Let $\operatorname{rad}(n)$ denote the radical or square-free part of the positive integer $n$, that is, $$\operatorname{rad}(n) = \prod_{p \mid n}{p}$$ where $p$ runs over primes.
In the paper titled Another remark on the radical of an odd perfect number, part of Ochem and Rao's proof for Theorem 1.2 is as follows:
Statement of the Theorem If $N = p^e m^2$ is an odd perfect number such that $$\operatorname{rad}(N) > \sqrt{N},$$ then $p > {10}^{60}$.
Proof
Suppose that $N = p^e m^2$ is an odd perfect number such that $$\operatorname{rad}(N) > \sqrt{N}.$$ This implies obviously that $e=1$. Let us write $m^2 = \Pi {q_i}^{\alpha_i}$ where the $q_i$'s are distinct primes. We have $$\bigg(\operatorname{rad}(N)\bigg)^2 = \bigg(\operatorname{rad}(p(\Pi {q_i}^{\alpha_i}))\bigg)^2 = p^2 \Pi {q_i}^2 = \frac{p}{\Pi {{q_i}^{\alpha_i - 2}}}N.$$ Hence, $$\operatorname{rad}(N) > \sqrt{N}$$ implies that $p > \Pi {{q_i}^{\alpha_i - 2}}$.
Here is my question #1:
Does $$\operatorname{rad}(N) > \sqrt{N}$$ also imply that $p$ is the largest prime factor of $N$?
Note that the answer is evidently YES if $\alpha_i > 2$, for all $i$.
Here then is my question #2:
What happens when $\alpha_i = 2$, for some $i$?
Note that $\alpha_i$ must be even.
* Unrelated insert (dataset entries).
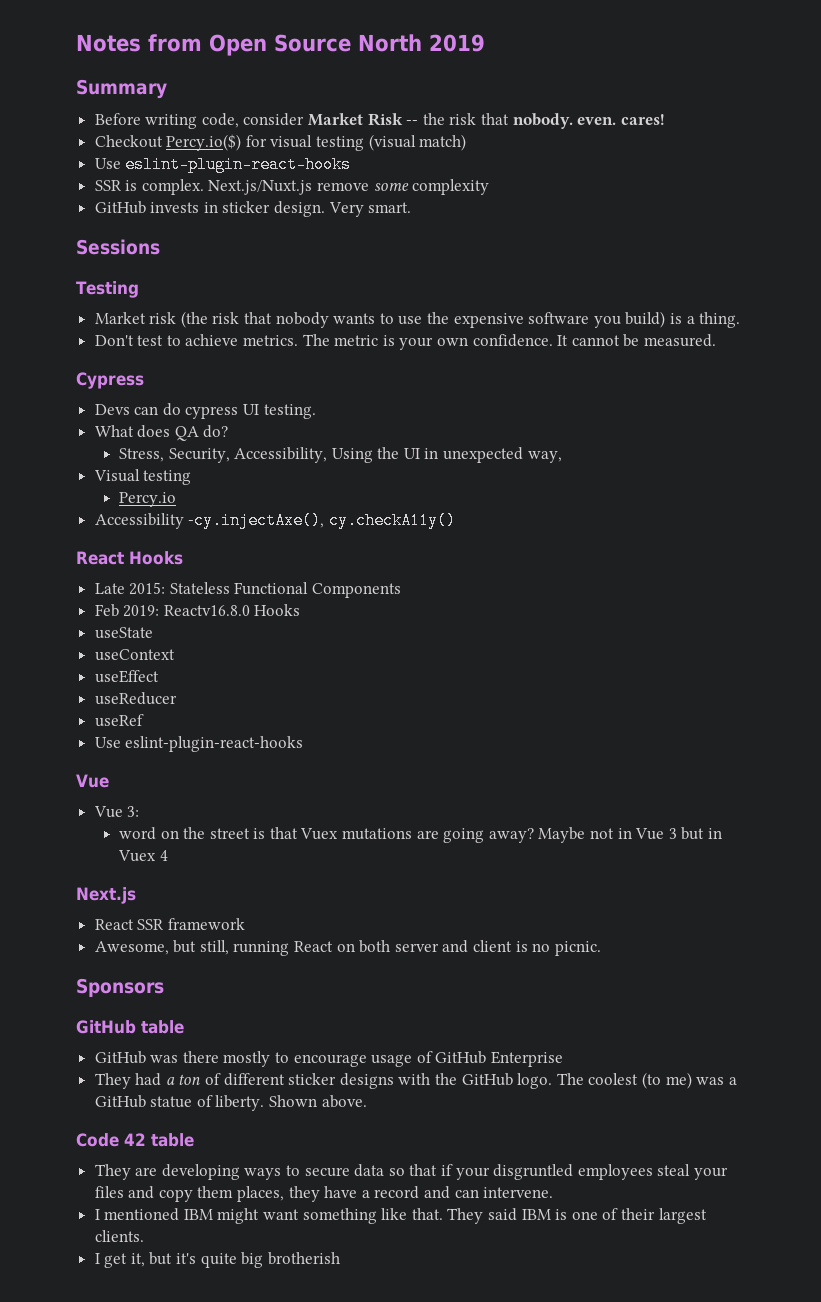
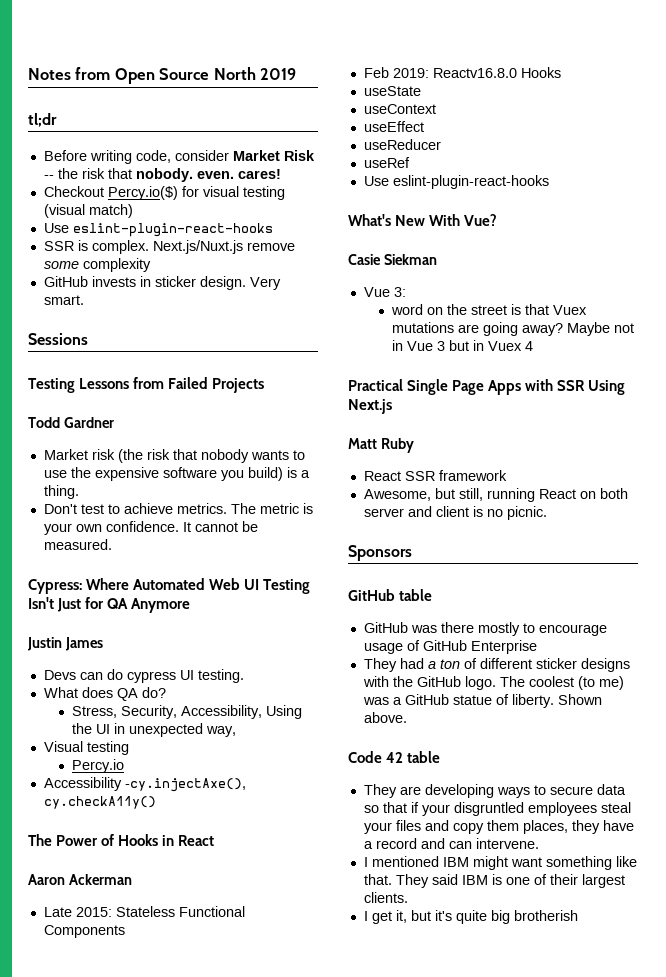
[76,79,167,99] Summary -> [28,113,57,127] tl;dr
(139, 289) none -> [79,377,265,393] [28,417,114,428] Lessons from Failed Projects // Todd Gardner
[76,372,144,389] Cypress -> [28,578,311,594] [28,597,191,613] [27,637,103,651] Cypress: Where Automated Web UI Testing Isn't Just for QA Anymore // Justin James
[76,551,183,565] React Hooks -> [28,834,215,846] [28,874,132,885] The Power of Hooks in React // Aaron Ackerman
[76,774,109,788] Vue -> [348,214,498,226] [348,254,437,265] What's New With Vue? // Casie Siekman
(168, 855) none -> [348,379,626,395] Practical Single Page Apps with SSR Using
(136, 895) none -> [348,438,414,453] // Matt Ruby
Looking at the simplest case, if $m=q$, implying $\alpha =2$, there is no limit on the size of $q$ that results in rad$(N)=pq>\sqrt{N}=q\sqrt{p}$. Generalizing, for each $q_i$ such that $\alpha_i=2$, the same result obtains.
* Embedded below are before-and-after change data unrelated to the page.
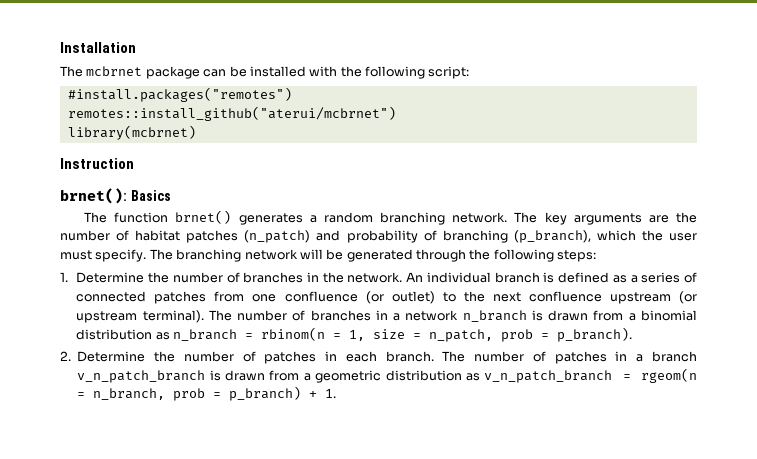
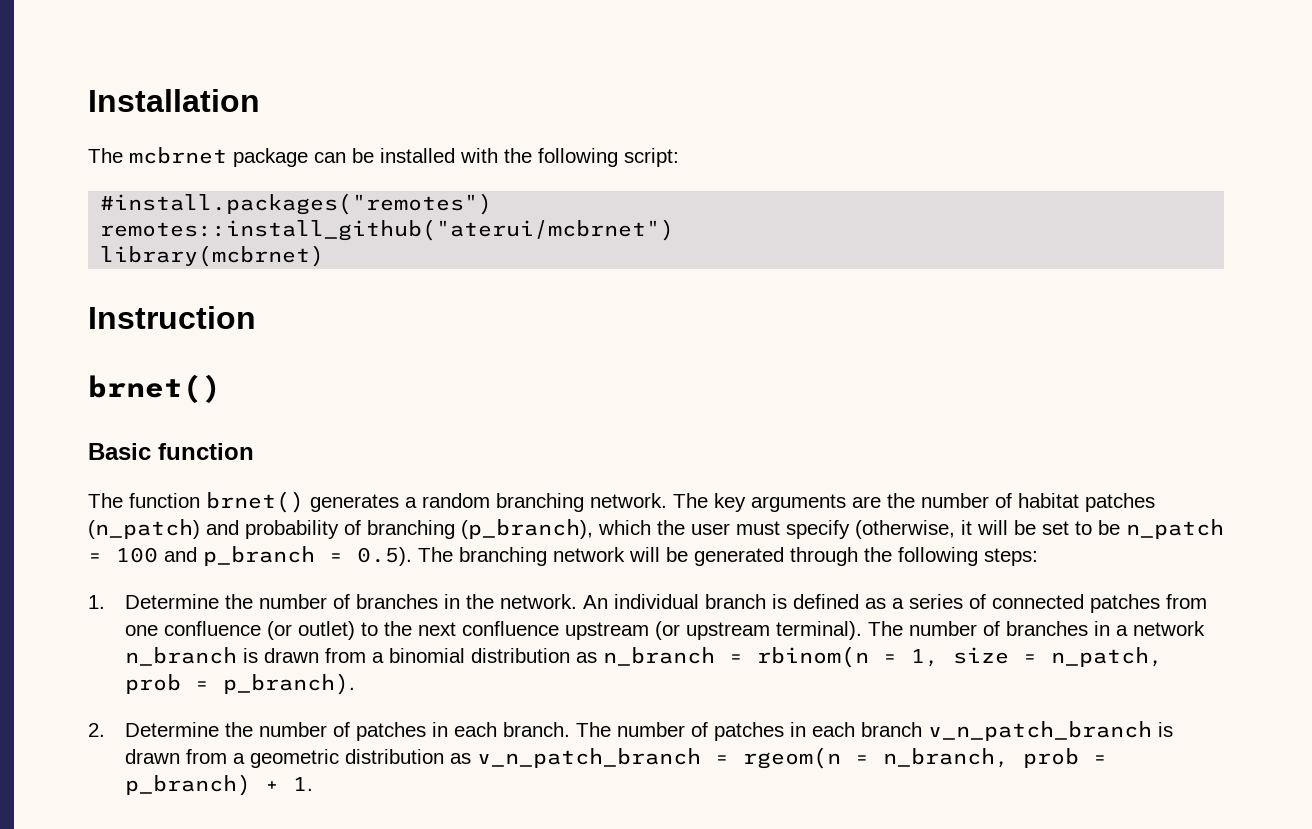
[60,188,171,204] brnet(): Basics -> [88,374,221,403] [88,443,254,460] brnet() // Basic function
[95,249,147,262] specify. -> [786,519,1224,539] [88,546,412,566] specify (otherwise, it will be set to be n_patch = 100 and p_branch = 0.5).
[636,354,644,362] a -> [812,722,856,737] each

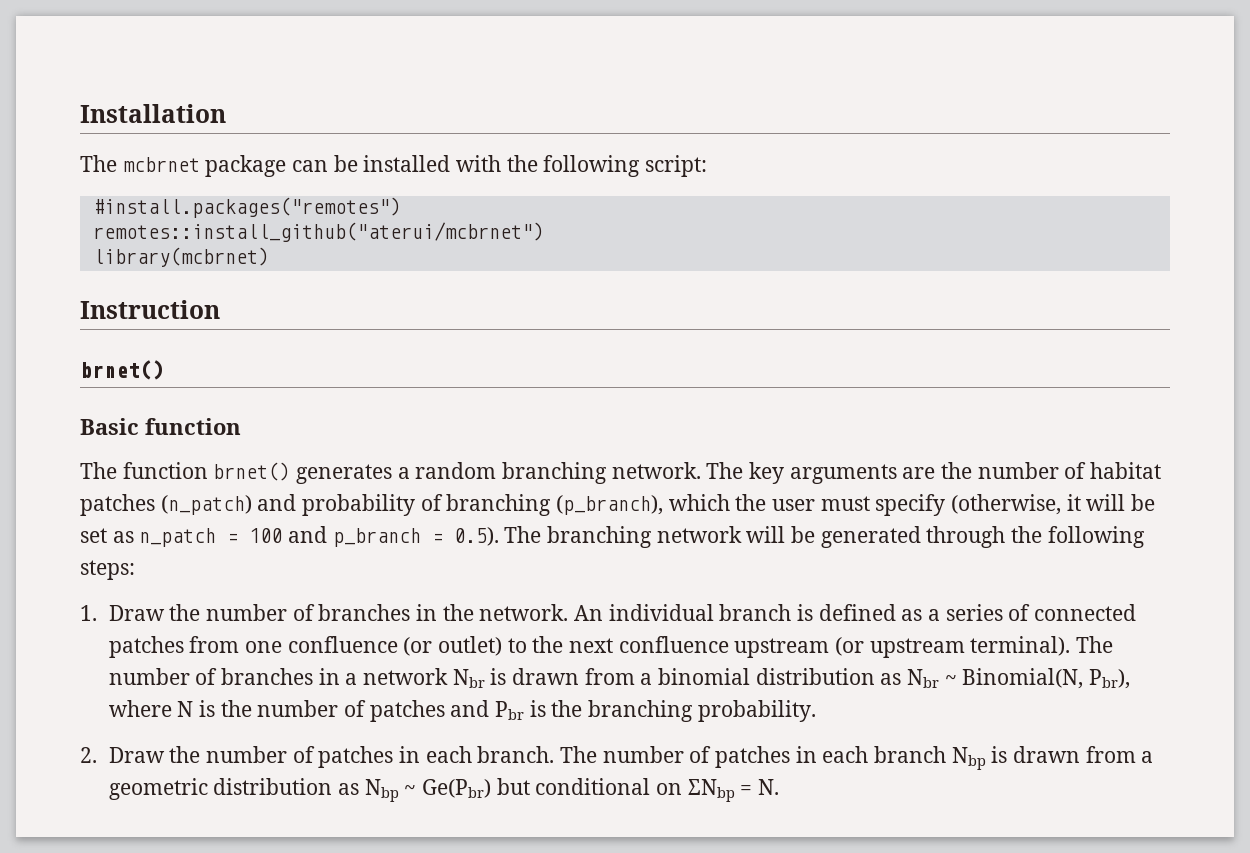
[1075,520,1120,535] to be -> [112,531,134,543] as
[125,594,220,609] Determine -> [108,605,165,621] Draw
[125,647,238,666] n_branch -> [452,669,485,688] Nbr
[603,646,1164,668] [125,673,356,695] n_branch = rbinom(n = 1, size = n_patch, prob = p_branch). -> [907,668,1131,689] [108,700,816,722] Nbr ~ Binomial(N, Pbr), where N is the number of patches and Pbr is the branching probability.
[125,722,220,737] Determine -> [108,747,165,763] Draw
[928,721,1153,741] v_n_patch_branch -> [951,747,986,770] Nbp
[477,747,1108,769] [125,774,314,796] v_n_patch_branch = rgeom(n = n_branch, prob = p_branch) + 1. -> [364,778,780,802] Nbp ~ Ge(Pbr) but conditional on ΣNbp = N.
Added by edit: Questioner does not think the above answers his question. So a detailed look at "generalizing" is in order. Let $m=\prod q_i\prod r_j^{\beta_j}$ where $q_i$ are primes that occur as factors once in $m$ and $r_j$ are primes that occur more than once as factors in $m$; i.e. $\beta_j\ge 2$. I'm using $\beta$ as the exponent to avoid any confusion with the $\alpha$ of the posed question.
$N=pm^2=p\prod q_i^2\prod r_j^{2\beta_j}$
rad$N=p\prod q_i\prod r_j$ and $\sqrt{N}=\sqrt{p}\prod q_i\prod r_j^{\beta_j}$
For any particular $q_K$, $\prod q_i=q_K\prod_{i\ne K}q_i=q_KQ_K$ where $Q_K=\prod_{i\ne K}q_i$
rad$N=pq_KQ_K\prod r_j$ and $\sqrt{N}=\sqrt{p}q_KQ_K\prod r_j^{\beta_j}$
As in the simplest case, there is no limit on the magnitude of $q_K$ with respect to $p$ that has any influence on the relationship rad$N>\sqrt{N}$. That is to say, $p$ might be larger or smaller than any particular $q_K$. It cannot be ascertained whether $p$ is the largest prime factor of $N$.